There are two important issues that stimulates re-offending. The first is a lack of suitable accomodation and the second being unable to secure meaningful employment.
Ex-offenders are required to declare all unspent criminal convictions if asked on an application form. Research undertaken by CIPD (Chartered Institute for Professional Development) and the Social Exclusion Unit (Previously based in the Office of the Deputy Prime Minister) acknowledges that the vast majority of employers disregard applications where declarations of criminal convictions are provided, regardless of the position that an ex-offender is applying for.
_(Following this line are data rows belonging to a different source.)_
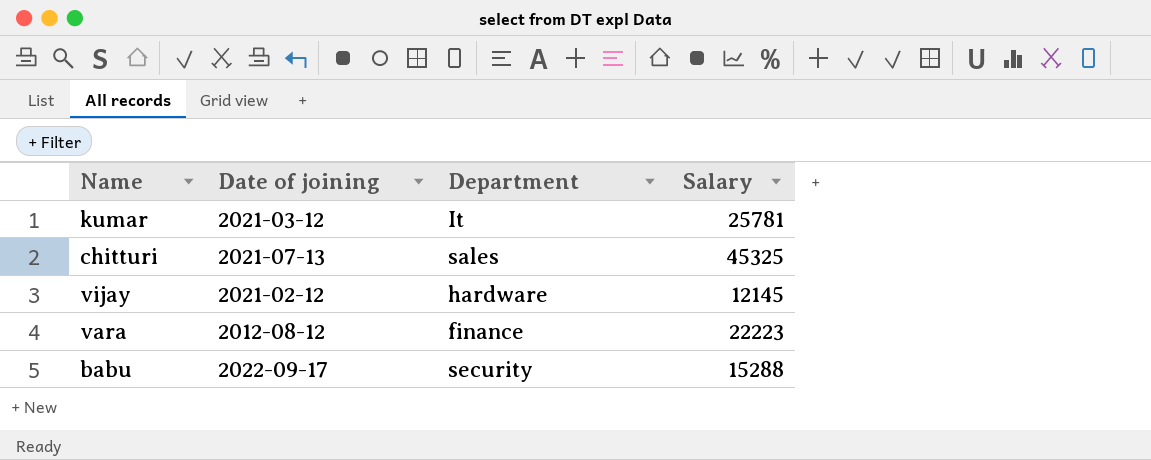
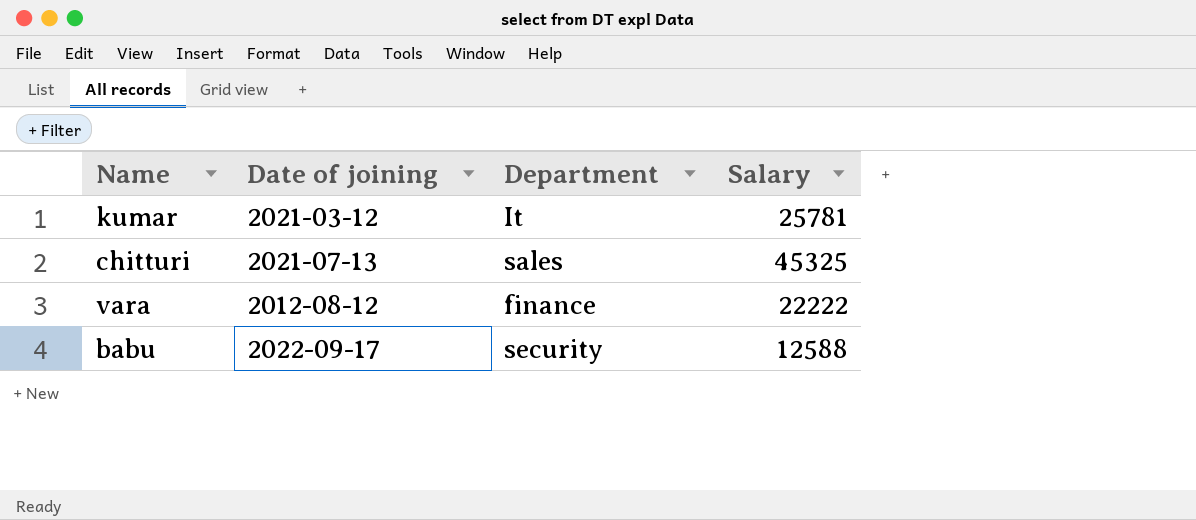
row vijay: 2021-02-12 | hardware | 12145 -> none
vara | Salary: 22223 -> 22222
babu | Salary: 15288 -> 12588

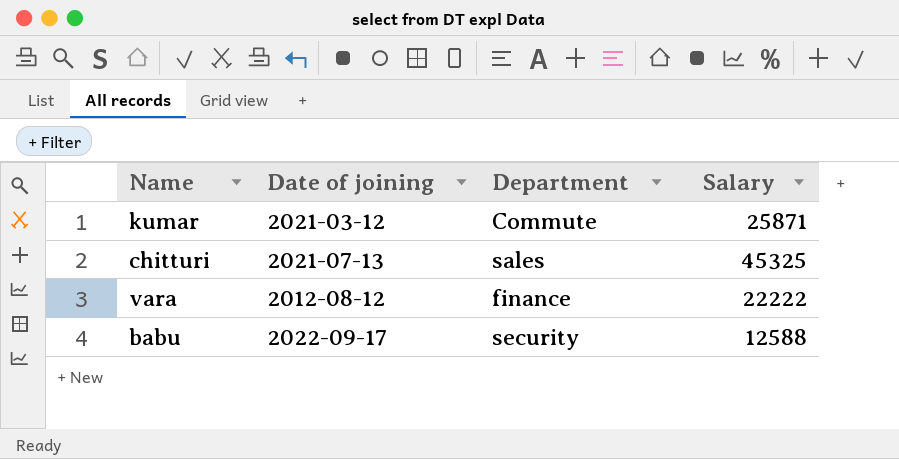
kumar | Department: It -> Commute
kumar | Salary: 25781 -> 25871

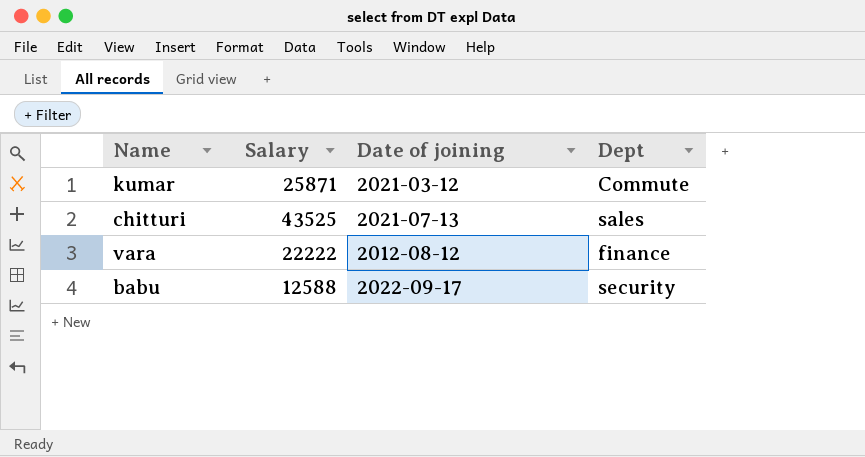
column Salary | position: 4 -> 2
column name: Department -> Dept
chitturi | Salary: 45325 -> 43525

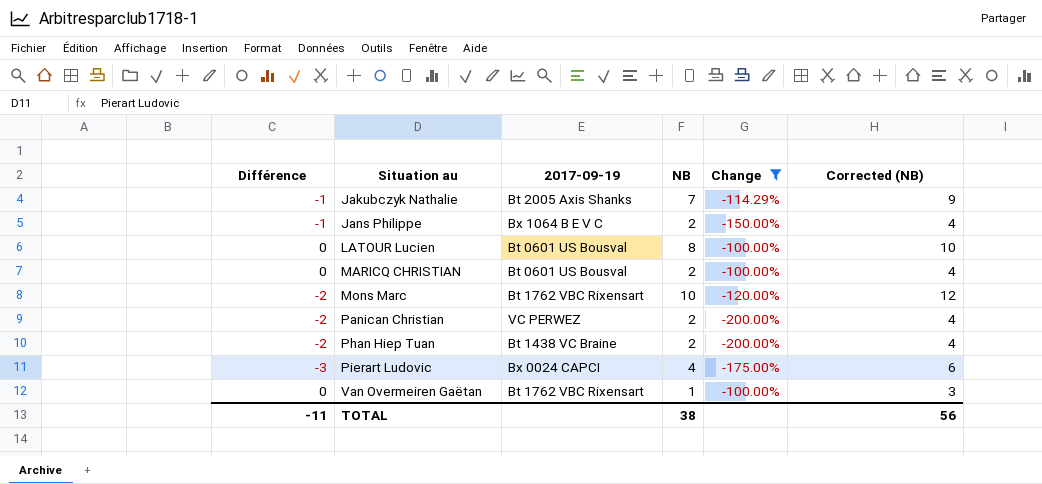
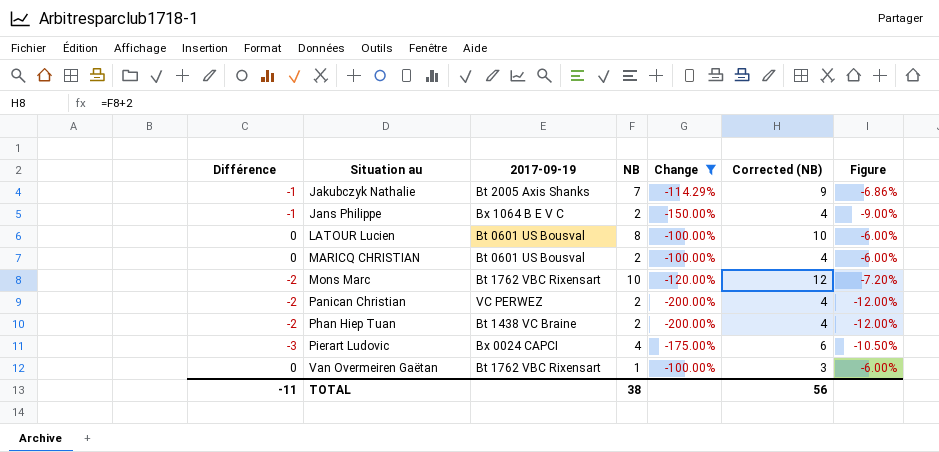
column Figure | formula: none -> [Change] * 0.06

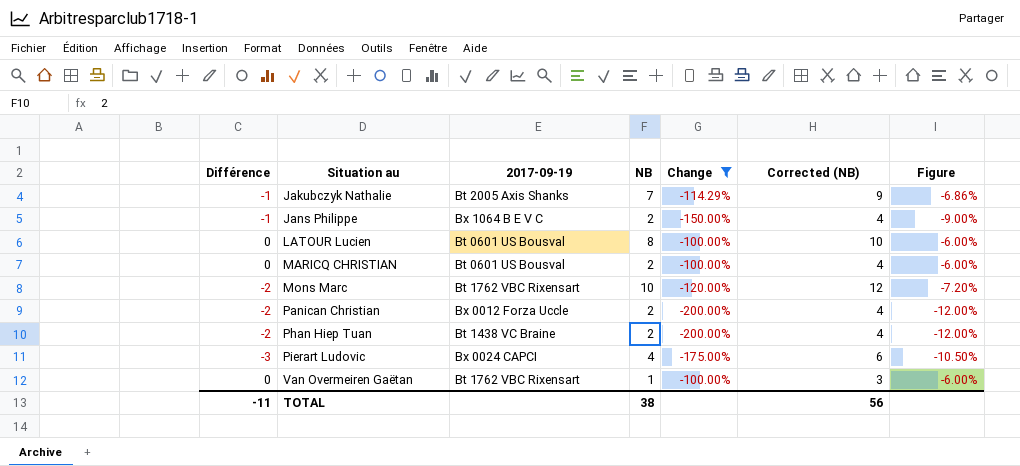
Panican Christian | 2017-09-19: VC PERWEZ -> Bx 0012 Forza Uccle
Would there be some merit in including ex-offenders in equality law to ensure that disposing of application forms soley on a criminal record being declared is simply not acceptable? Whilst I appreciate that some may argue that equality law is not about what 'one' has done but is about who one is I would suggest that the disproportional number of BME boys in prison reflects that in some cases people are more likely to obtain a criminal record than others because of who they are.
Why is this idea important?
Taxpayers money is used to:
- Identify high crime areas
- Tackle perpetrators of crime
- Rehabilitate offenders (through providing them with training, skills, education and drug treatment
However, if an offender can then not find suitable employment they are more likely to re-offend, regardless of how well equipt they are to do a job. This creates a trap of Government investing in ex-offenders to reduce re-offending but ex offenders being unable to find suitable employment and so on.